Dados do Censo 2022 revelam uma disparidade gritante na arborização de áreas urbanas, impactando diretamente a qualidade de vida da população. Em favelas, aproximadamente dois em cada três moradores (64,6%) residem em trechos de vias desprovidas de árvores em áreas públicas. Esse cenário contrasta drasticamente com as áreas não favelizadas, onde essa proporção diminui para cerca de três em cada dez habitantes (31%).
O levantamento detalha a desigualdade territorial no acesso a benefícios ambientais básicos. A análise considerou árvores com altura mínima de 1,70 metro localizadas em vias públicas, excluindo a vegetação presente em áreas privadas. As vias foram definidas de forma abrangente, incluindo becos, vielas, escadarias e palafitas. A comparação foi realizada entre os 656 municípios que possuem favelas registradas.

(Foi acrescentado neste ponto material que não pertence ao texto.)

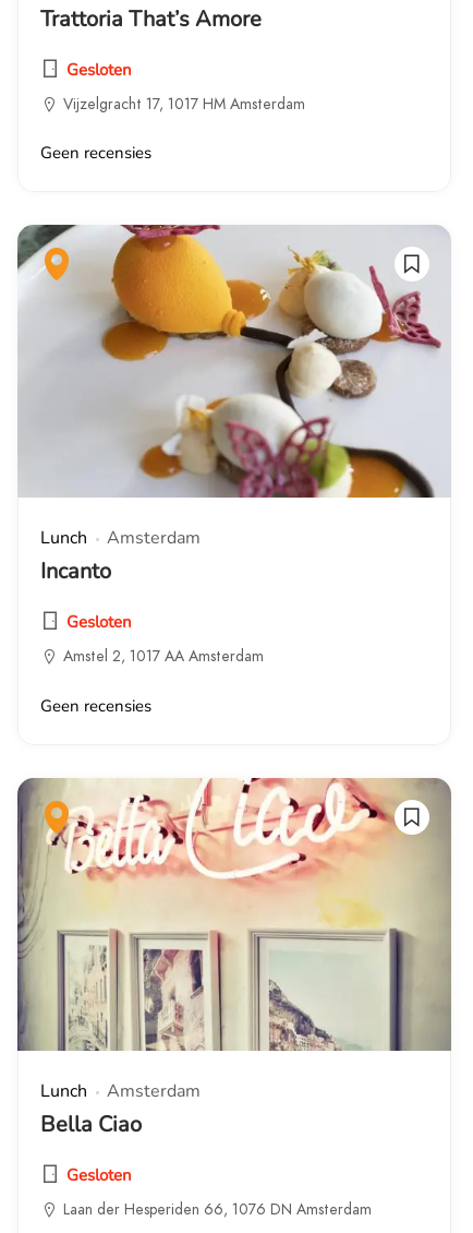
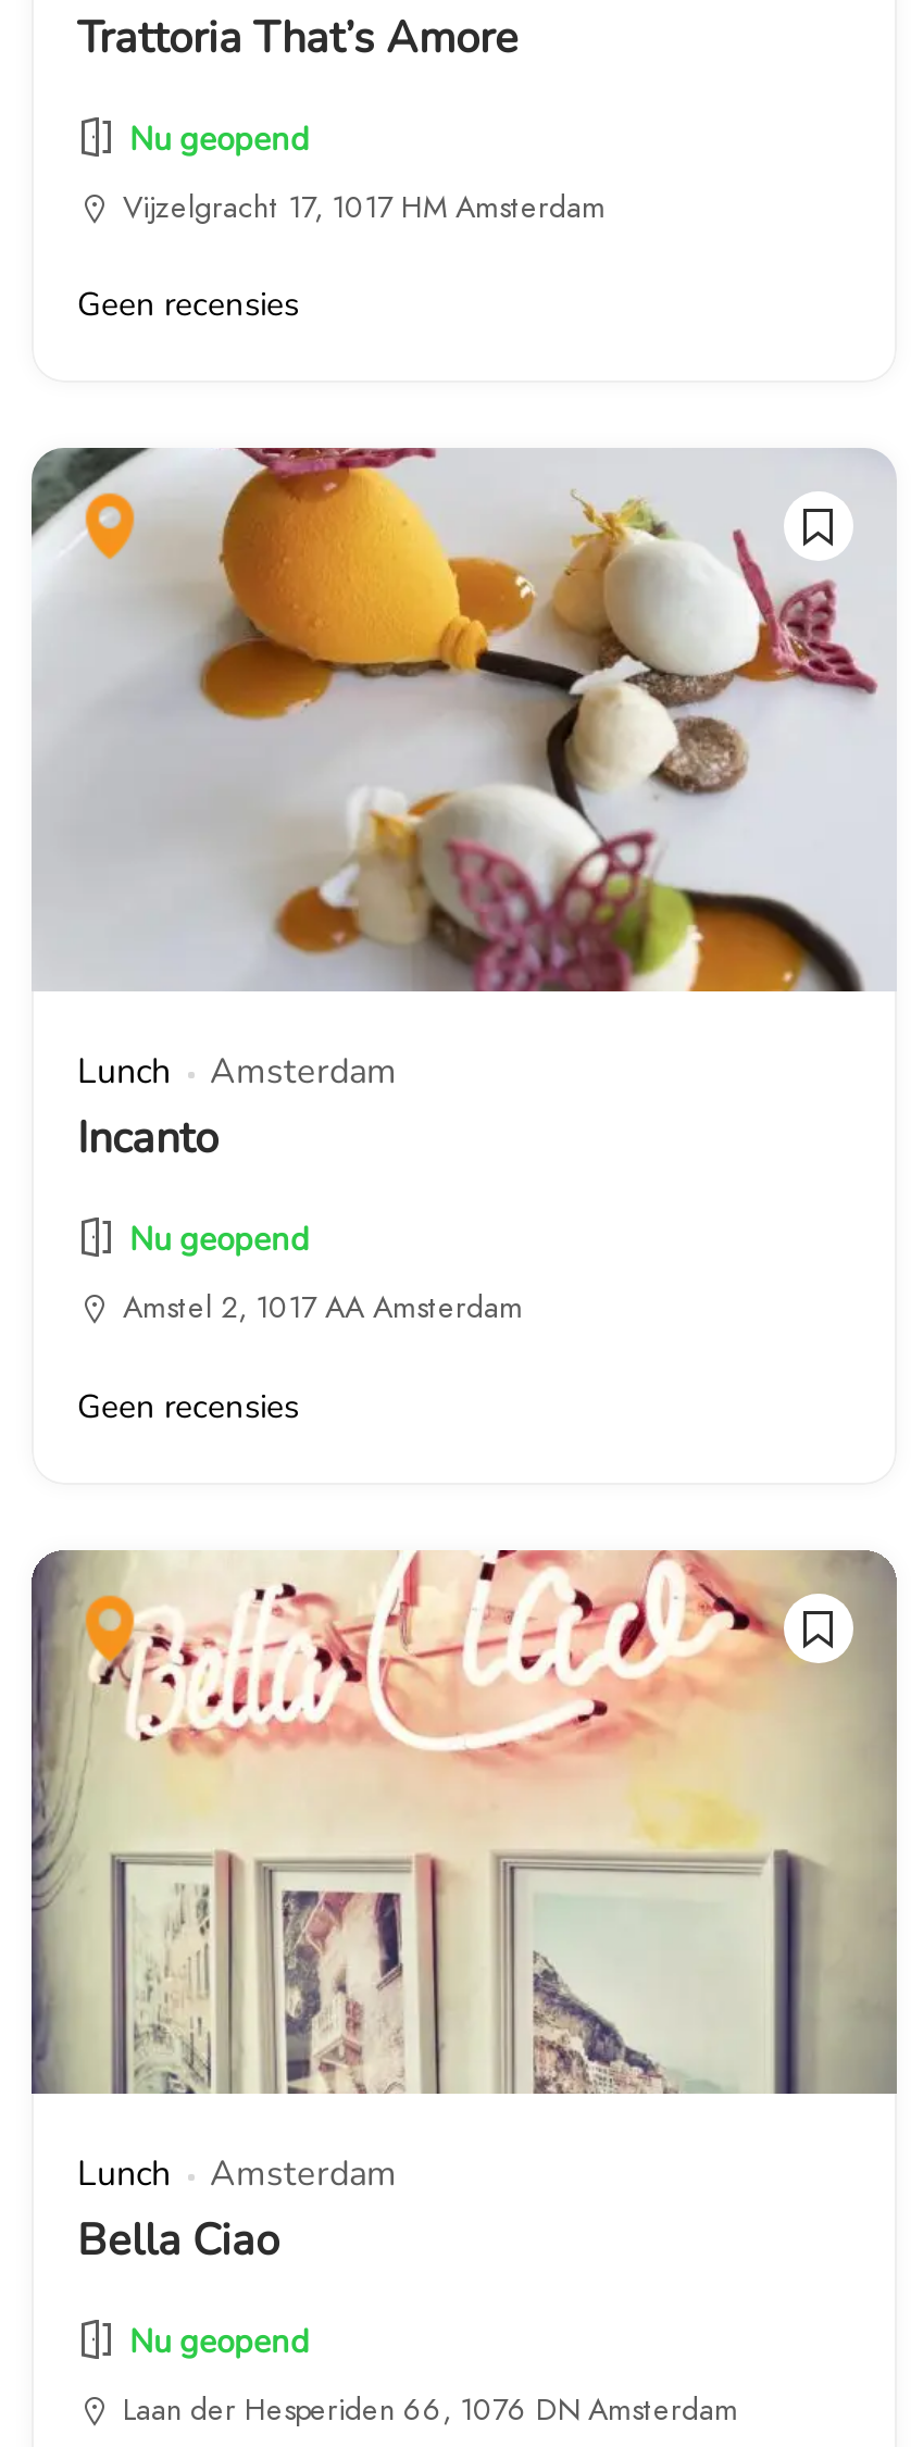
[66,59,132,81] Gesloten -> [129,118,310,162] Nu geopend
[66,611,132,633] Gesloten -> [129,1218,310,1262] Nu geopend
[66,1164,132,1186] Gesloten -> [129,2319,310,2362] Nu geopend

Em Belém, cidade que sediou a COP30, 65,2% dos moradores de favelas enfrentam a falta de árvores em suas ruas, um índice superior à média nacional.
A importância da arborização urbana para o bem-estar da população é ressaltada por especialistas. A presença de árvores contribui para o conforto térmico e a melhoria do ambiente urbano, especialmente em um contexto de aquecimento global.
O Censo 2022 também quantificou a presença de árvores para a parcela da população que possui acesso a elas. Entre os 35,4% dos moradores de favelas que têm árvores próximas a suas residências, 17,8% possuem entre uma e duas árvores na via, 7,1% contam com três a quatro, e 10,5% têm cinco ou mais árvores. Em contraste, fora das favelas, 33,5% dos moradores desfrutam de cinco ou mais árvores próximas a suas casas.
A pesquisa também revelou uma correlação entre o tamanho da comunidade e a presença de árvores. Em favelas com até 250 habitantes, 45,9% dos moradores residem perto de árvores, enquanto em comunidades com mais de 10 mil habitantes, essa porcentagem cai para 31,8%.
Analisando as 20 maiores favelas do país, o estudo aponta a situação crítica de Rio das Pedras, no Rio de Janeiro, onde apenas 3,5% dos moradores têm árvores próximas. Por outro lado, em Sol Nascente, em Brasília, 70,7% da população desfruta da presença de árvores.
Além da arborização, o Censo 2022 investigou a presença de bueiros, um elemento crucial para o escoamento de água da chuva e a mitigação de impactos ambientais. Em favelas, 45,4% dos moradores têm acesso a bueiros em suas vias, enquanto fora das favelas esse número sobe para 61,8%. A pesquisa aponta que a presença de bueiros é mais comum em favelas mais populosas.